Аяз поднимает окровавленный подбородок выше, показывая, что ему ни хера не страшно. Достаю чей-то ствол, прихваченный по дороге из особняка Алиева. Свой просрал где-то там. Жалко, пиздец. Хороший был ствол. Надо бы вернуться и поискать.
— Это ты предал нас! — Аяз же и решает вступить со мной в диалог. Расул предусмотрительно молчит, бросив на брата предостерегающий взгляд.
— Просвети, — демонстративно передергиваю затвор и зажимаю рукоять обеими руками, опустив оружие вниз, чтобы в любую секунду им воспользоваться.
— Я уже сотню раз говорил тебе, но ты никогда не слушал! Первый раз родной брат предал семью, когда бросил ее, свалив в чужую страну. Второй раз родной брат предал нас, приняв за равного выродка, рожденного от Залога. Ты предал нас, лишив возможности распоряжаться наследством! Ты предал нас, когда всеми силами стал отстранять от дел семьи, выдавая нам лишь крохи с вашего с Адилем стола, чтобы мы не подохли с голоду и со скуки! Ты предал нас, когда запер Расула в чертовой клинике! Бросил его там!
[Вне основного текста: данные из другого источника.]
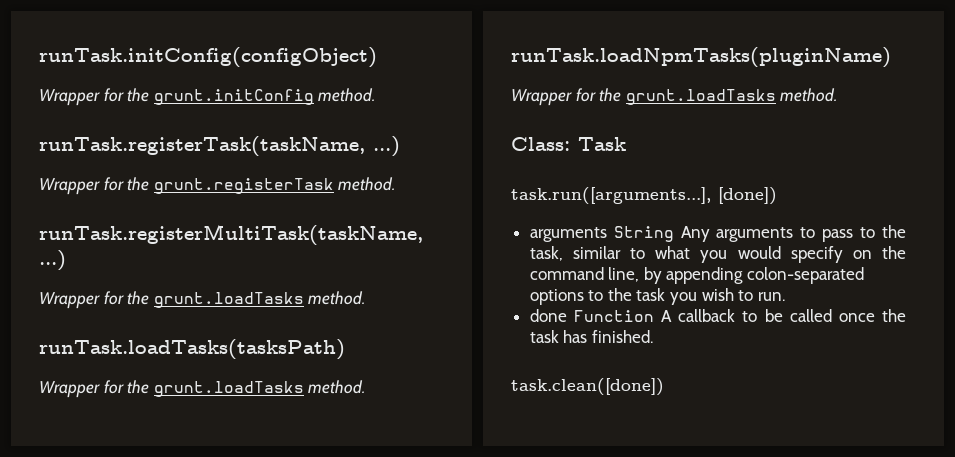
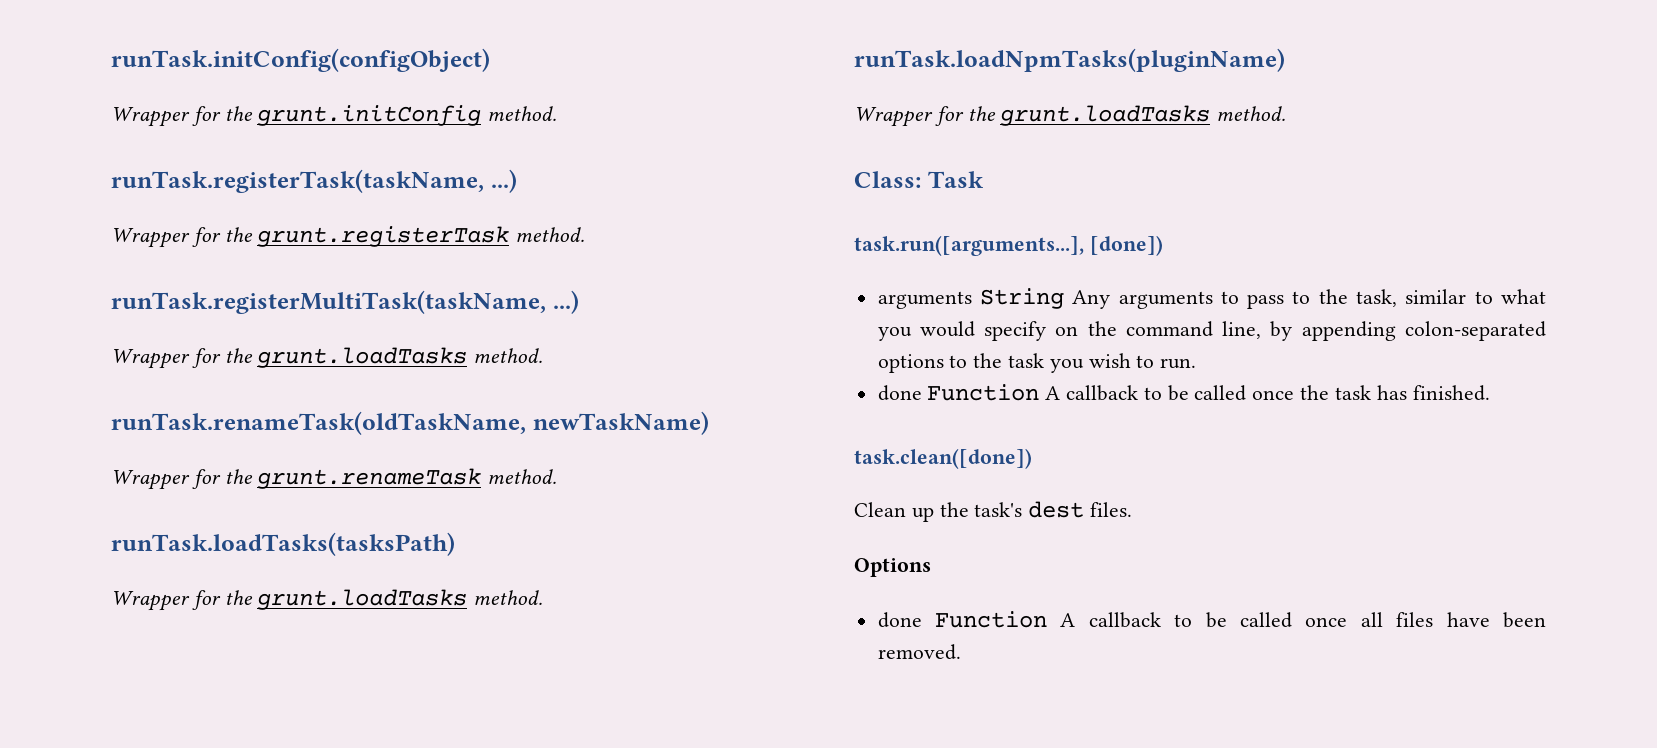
(367, 298) none -> [111,411,709,435] [111,468,558,490] // runTask.renameTask(oldTaskName, newTaskName) // Wrapper for the grunt.renameTask method.
(664, 387) none -> [854,501,1133,522] [854,558,931,577] [877,611,1546,628] [877,644,961,660] // Clean up the task's dest files. // Options // done Function A callback to be called once all files have been removed.

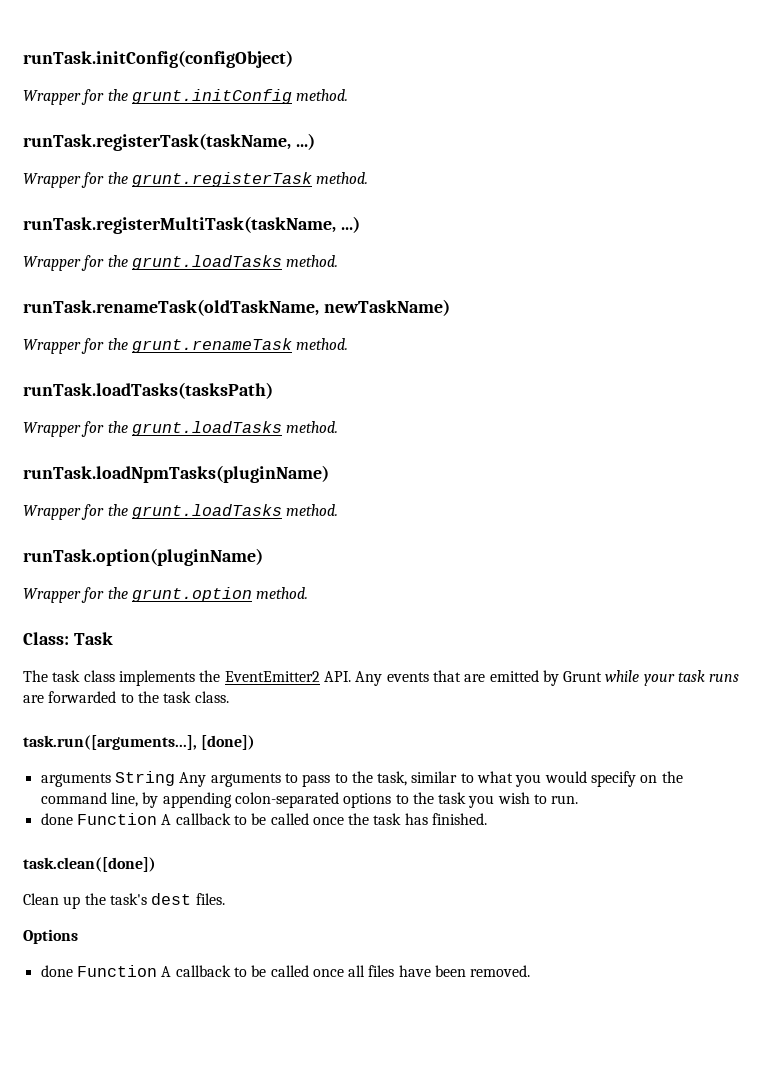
[854,171,984,188] Class: Task -> [23,548,263,566] [23,587,309,603] [23,632,113,645] [23,670,740,686] [23,691,229,703] runTask.option(pluginName) // Wrapper for the grunt.option method. // Class: Task // The task class implements the EventEmitter2 API. Any events that are emitted by Grunt while your task runs are forwarded to the task class.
— Я положил его на лечение, идиот! Спасти ему жизнь и дать шанс на нормальное будущее — это предательство?! Ограждать тебя, вспыльчивого, неуравновешенного придурка с раздутым самомнением, от чужой крови на твоих руках — это предательство?! Или не давать вам бабок, чтобы вы не скололись к хуям оба? Может это предательство?! Я тебя услышал. А теперь давай я тебе скажу, где настоящее предательство. Когда, как ты выразился, выродок, недостойный носить фамилию Садер, встал рядом со мной, готовый пролить кровь за мир в этом гребаном городе и нашу ебанутую семью, а те, кто так громко орали, называя себя братьями, встали на сторону врага, убивающего женщин и детей, и выкрали невинную девочку, для которой даже ваше ублюдское прикосновение — уже изнасилование! Вот где предательство, брат! Ты продался за пустые обещания Сабира Алиева. За дозу для младшего брата.
Руки со стволом медленно поднимаются вверх. Дрожат. Они пиздец как у меня дрожат! Сжав зубы, на мгновение закрываю глаза, делаю вдох и дрожь уходит.
— Я не прощаю предательства, Аяз. У меня больше нет брата с таким именем. Ты больше не Садер.
Жму на курок и смотрю, как пуля входит чуть выше его переносицы. Внутри меня агония, и снова начинает трясти. Только вид раздетой Ясны с навалившимся на нее Аязом не дает скатиться в сожаление о том, что сделано.
Один из моих младших братьев мертв от моей руки. Перевожу ствол на второго. Горло сводит спазмом. С пушистых как у девчонки, черных ресниц Расула срываются слезы. Он в ужасе смотрит на лежащего рядом с ним Аяза. Медленно переводит взгляд на взведенный ствол. Бледный как полотно первого снега, который он никогда не видел. Тяжело сглатывает. Кадык ходит ходуном на напряженной шее.